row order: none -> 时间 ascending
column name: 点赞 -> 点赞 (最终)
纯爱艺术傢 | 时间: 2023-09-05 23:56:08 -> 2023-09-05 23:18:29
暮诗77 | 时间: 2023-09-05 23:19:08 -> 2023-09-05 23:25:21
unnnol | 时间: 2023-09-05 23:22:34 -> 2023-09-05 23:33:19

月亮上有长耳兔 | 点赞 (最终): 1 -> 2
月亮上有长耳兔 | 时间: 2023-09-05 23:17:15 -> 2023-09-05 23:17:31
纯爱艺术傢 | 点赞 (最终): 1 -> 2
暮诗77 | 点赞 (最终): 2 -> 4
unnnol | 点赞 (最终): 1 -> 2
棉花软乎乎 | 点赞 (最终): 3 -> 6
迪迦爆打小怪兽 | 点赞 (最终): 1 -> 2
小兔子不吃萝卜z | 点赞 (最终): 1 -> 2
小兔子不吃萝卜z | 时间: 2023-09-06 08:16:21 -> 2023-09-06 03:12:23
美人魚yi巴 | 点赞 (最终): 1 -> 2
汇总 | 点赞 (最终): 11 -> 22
=-=-=
* _What you have to do_: Select every line of the records holding the string "unnnol".

* _Reply_:
unnnol | 时间: 2023-09-05 23:22:34 -> 2023-09-05 23:33:19
unnnol | 点赞 (最终): 1 -> 2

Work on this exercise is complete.